Screenshot and code edit data:
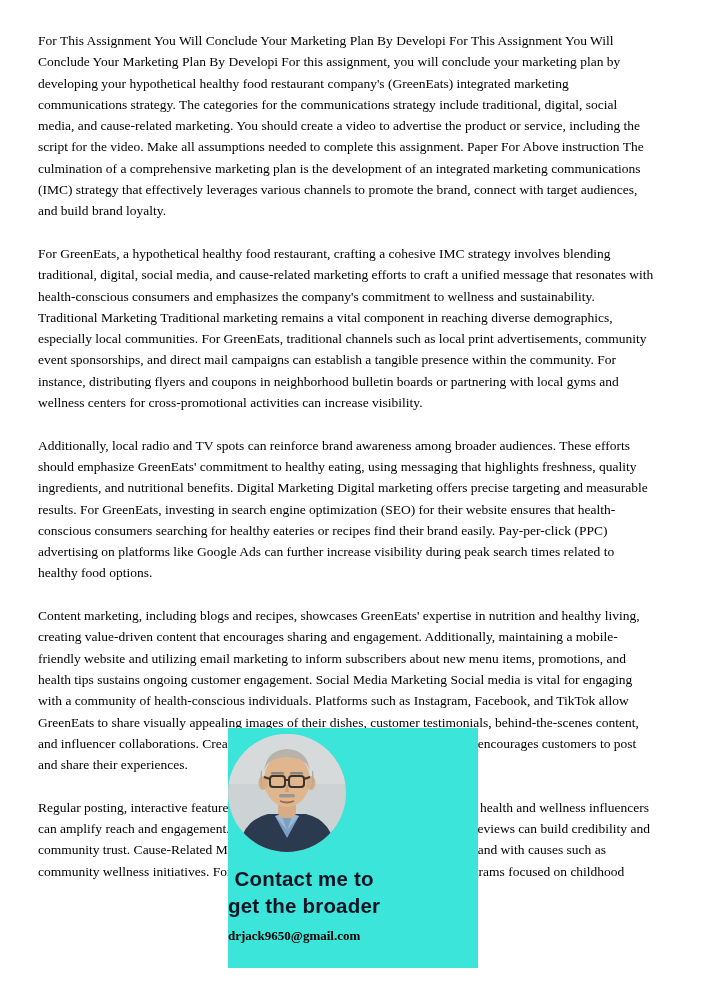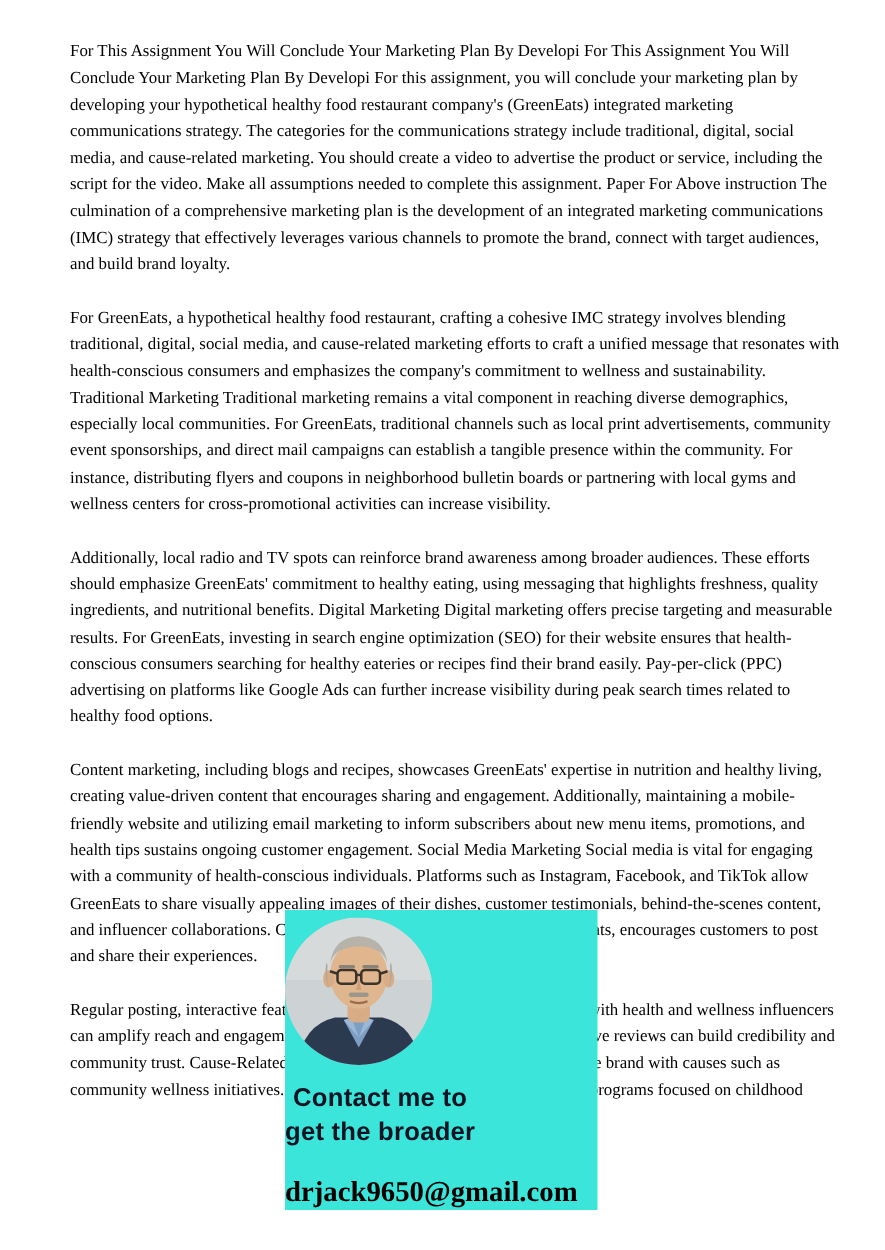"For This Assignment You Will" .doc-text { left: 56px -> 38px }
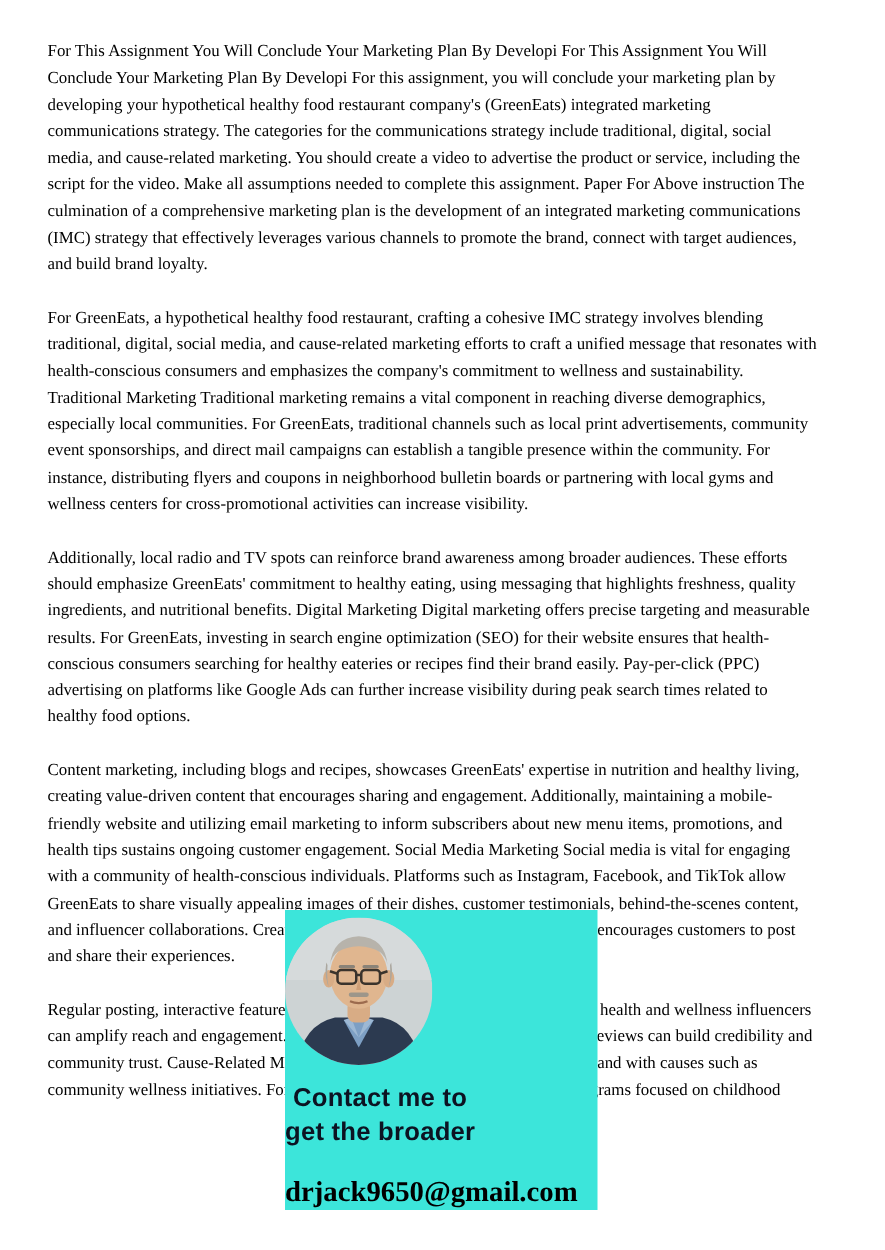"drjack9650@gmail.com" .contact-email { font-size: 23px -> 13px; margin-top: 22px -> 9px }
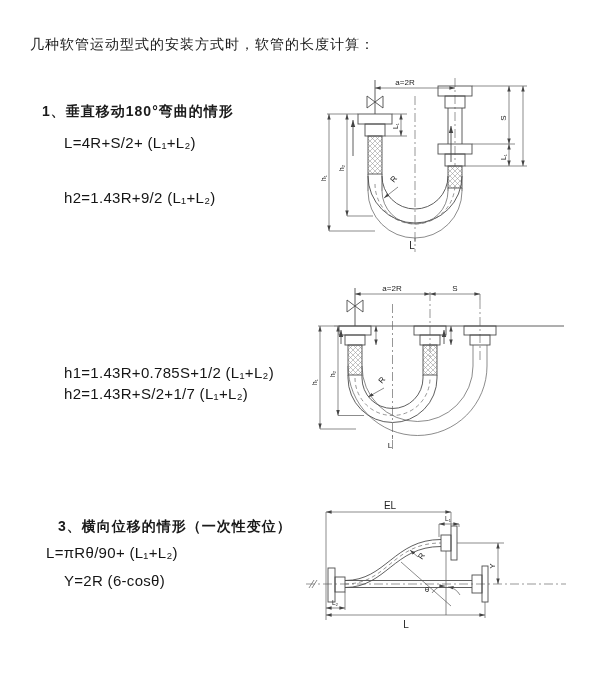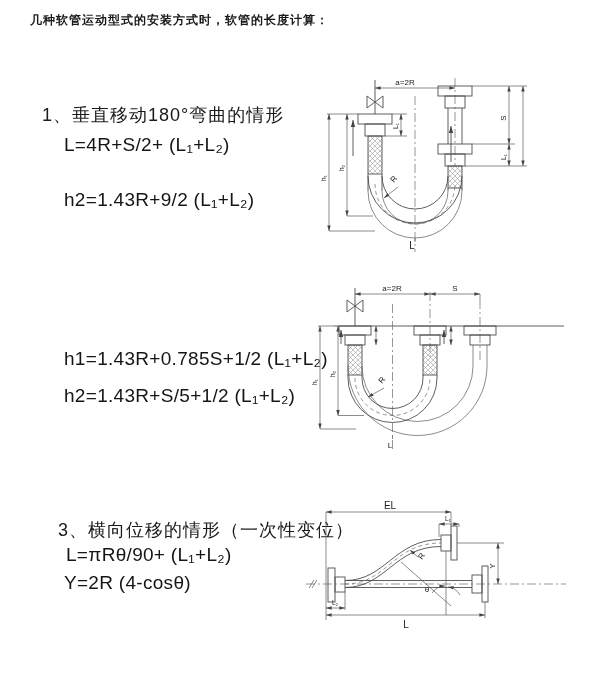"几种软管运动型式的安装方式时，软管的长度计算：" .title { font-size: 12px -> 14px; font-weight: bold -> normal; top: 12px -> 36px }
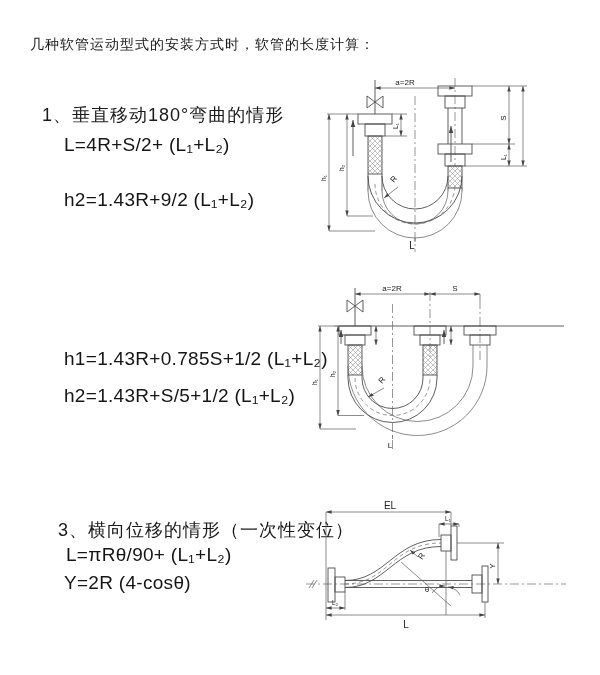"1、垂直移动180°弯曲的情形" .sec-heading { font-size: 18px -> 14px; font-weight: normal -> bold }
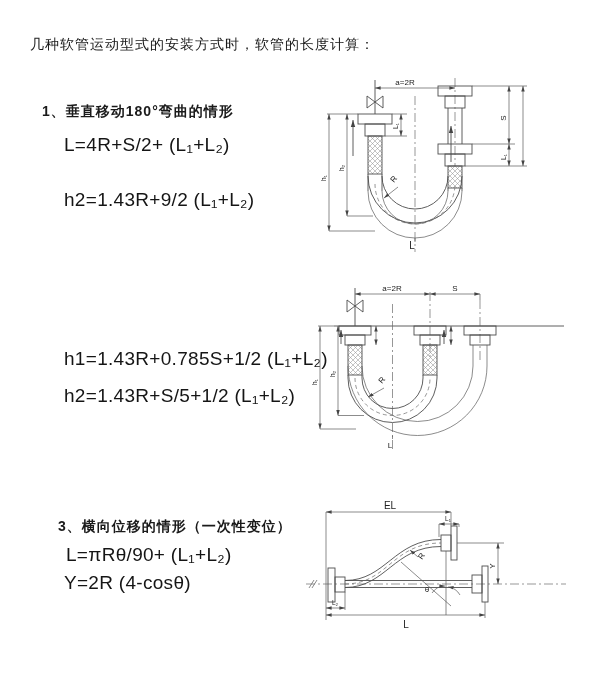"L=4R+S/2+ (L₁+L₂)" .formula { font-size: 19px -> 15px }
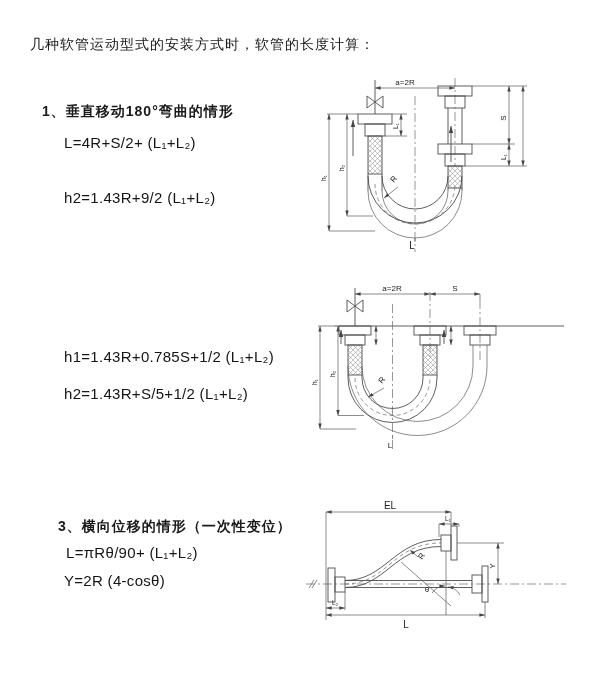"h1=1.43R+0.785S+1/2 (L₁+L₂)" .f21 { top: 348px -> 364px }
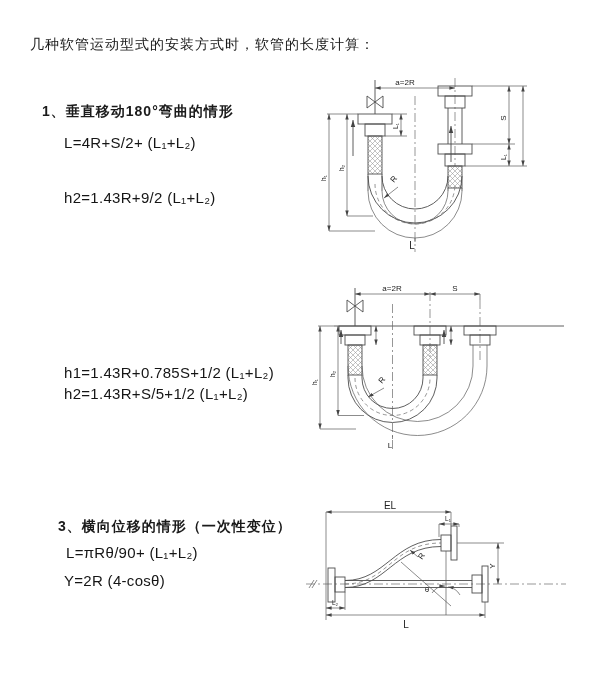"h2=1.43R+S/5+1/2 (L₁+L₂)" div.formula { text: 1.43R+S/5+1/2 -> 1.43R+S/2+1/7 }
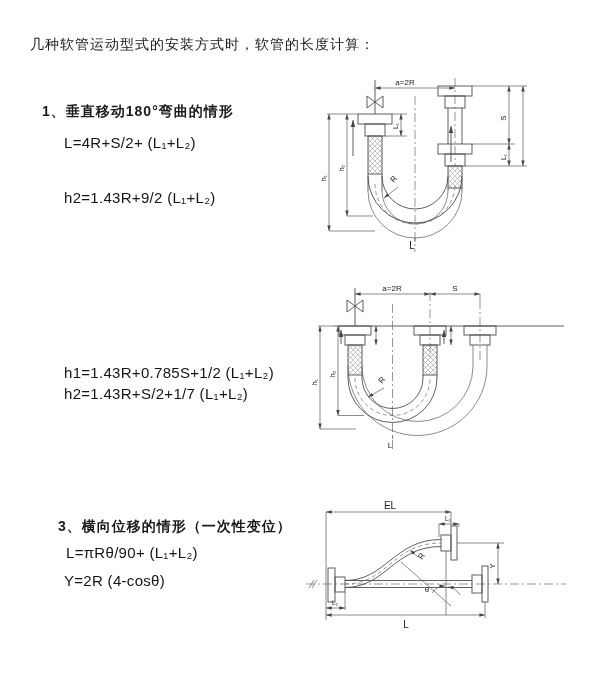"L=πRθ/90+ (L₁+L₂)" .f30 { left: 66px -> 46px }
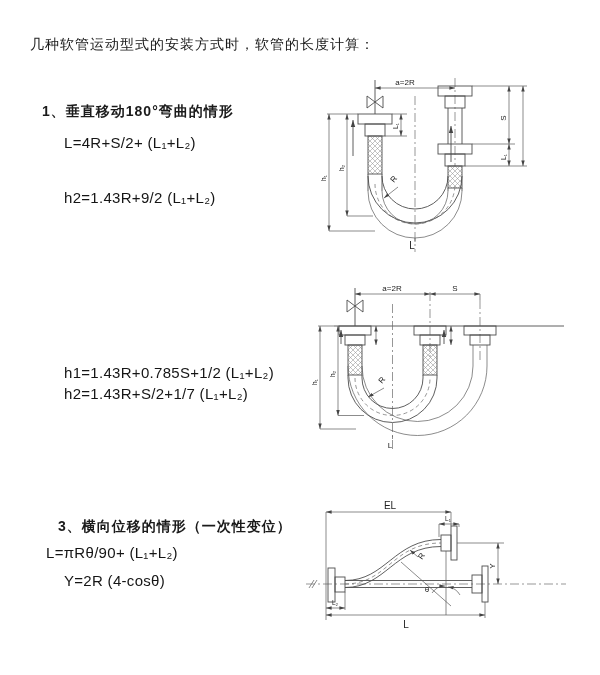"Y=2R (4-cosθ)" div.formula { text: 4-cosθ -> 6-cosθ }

- **WORK TO BE COMPLETED**
Your task is to set down each line above verbatim while excluding the pictures.

- **RESPONSE BELOW**
"For This Assignment You Will" .doc-text { left: 56px -> 38px }
"drjack9650@gmail.com" .contact-email { font-size: 23px -> 13px; margin-top: 22px -> 9px }
"几种软管运动型式的安装方式时，软管的长度计算：" .title { font-size: 12px -> 14px; font-weight: bold -> normal; top: 12px -> 36px }
"1、垂直移动180°弯曲的情形" .sec-heading { font-size: 18px -> 14px; font-weight: normal -> bold }
"L=4R+S/2+ (L₁+L₂)" .formula { font-size: 19px -> 15px }
"h1=1.43R+0.785S+1/2 (L₁+L₂)" .f21 { top: 348px -> 364px }
"h2=1.43R+S/5+1/2 (L₁+L₂)" div.formula { text: 1.43R+S/5+1/2 -> 1.43R+S/2+1/7 }
"L=πRθ/90+ (L₁+L₂)" .f30 { left: 66px -> 46px }
"Y=2R (4-cosθ)" div.formula { text: 4-cosθ -> 6-cosθ }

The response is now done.